Laureate Institute for Brain Research, Tulsa, OK 74136, USA.
Bioinformatics. 2017 Sep 15;33(18):2906-2913. doi: 10.1093/bioinformatics/btx298.
Classification of individuals into disease or clinical categories from high-dimensional biological data with low prediction error is an important challenge of statistical learning in bioinformatics. Feature selection can improve classification accuracy but must be incorporated carefully into cross-validation to avoid overfitting. Recently, feature selection methods based on differential privacy, such as differentially private random forests and reusable holdout sets, have been proposed. However, for domains such as bioinformatics, where the number of features is much larger than the number of observations p≫n , these differential privacy methods are susceptible to overfitting.
We introduce private Evaporative Cooling, a stochastic privacy-preserving machine learning algorithm that uses Relief-F for feature selection and random forest for privacy preserving classification that also prevents overfitting. We relate the privacy-preserving threshold mechanism to a thermodynamic Maxwell-Boltzmann distribution, where the temperature represents the privacy threshold. We use the thermal statistical physics concept of Evaporative Cooling of atomic gases to perform backward stepwise privacy-preserving feature selection.
On simulated data with main effects and statistical interactions, we compare accuracies on holdout and validation sets for three privacy-preserving methods: the reusable holdout, reusable holdout with random forest, and private Evaporative Cooling, which uses Relief-F feature selection and random forest classification. In simulations where interactions exist between attributes, private Evaporative Cooling provides higher classification accuracy without overfitting based on an independent validation set. In simulations without interactions, thresholdout with random forest and private Evaporative Cooling give comparable accuracies. We also apply these privacy methods to human brain resting-state fMRI data from a study of major depressive disorder.

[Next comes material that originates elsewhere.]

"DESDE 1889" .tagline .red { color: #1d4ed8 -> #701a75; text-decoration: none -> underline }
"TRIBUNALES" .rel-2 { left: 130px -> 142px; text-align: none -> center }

Code available at http://insilico.utulsa.edu/software/privateEC .
Supplementary data are available at Bioinformatics online.
从高维生物数据中以低预测误差将个体分类为疾病或临床类别是生物信息学中统计学习的一个重要挑战。特征选择可以提高分类准确性,但必须仔细纳入交叉验证中,以避免过拟合。最近,已经提出了基于差分隐私的特征选择方法,例如差分隐私随机森林和可重用保留集。然而,对于生物信息学等领域,特征数量远大于观测值数量(p≫n),这些差分隐私方法容易出现过拟合。

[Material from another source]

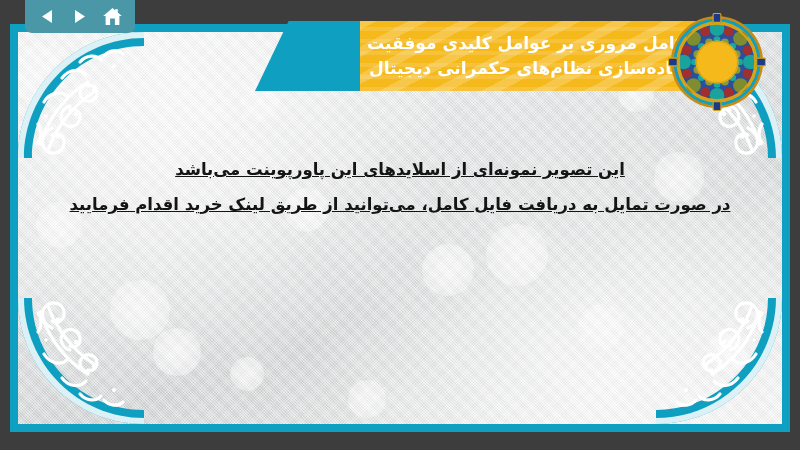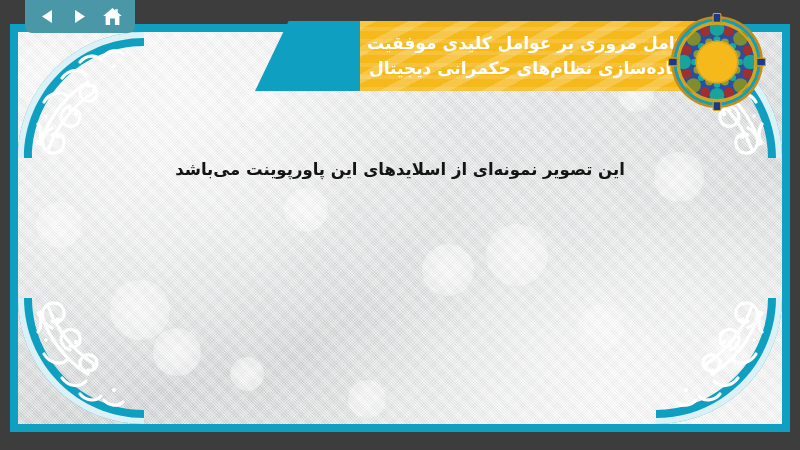"این تصویر نمونه‌ای از اسلایدهای" .body-text p { text-decoration: none -> underline }
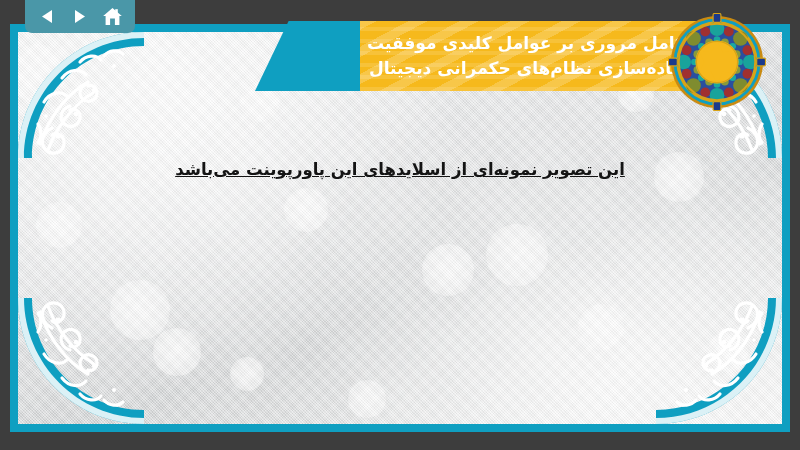"در صورت تمایل به دریافت" p { html: none -> <p>در صورت تمایل به دریافت فایل کامل، می‌توانید از طریق لینک خرید اقدام فرمایید</p> }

我们引入了私有蒸发冷却,这是一种随机隐私保护机器学习算法,它使用 Relief-F 进行特征选择,使用随机森林进行隐私保护分类,同时防止过拟合。我们将隐私保护阈值机制与热力学麦克斯韦-玻尔兹曼分布相关联,其中温度表示隐私阈值。我们使用原子气体的蒸发冷却的热统计物理概念来执行向后逐步隐私保护特征选择。
在具有主效应和统计交互作用的模拟数据上,我们比较了三种隐私保护方法(可重用保留集、可重用保留集与随机森林和使用 Relief-F 特征选择和随机森林分类的私有蒸发冷却)在保留集和验证集上的准确性。在存在属性之间交互作用的模拟中,私有蒸发冷却在基于独立验证集的情况下提供了更高的分类准确性,而不会出现过拟合。在没有交互作用的模拟中,随机森林和私有蒸发冷却的阈值输出具有可比的准确性。我们还将这些隐私方法应用于重度抑郁症研究中的人类大脑静息状态 fMRI 数据。
代码可在 http://insilico.utulsa.edu/software/privateEC 获得。
补充数据可在 Bioinformatics 在线获得。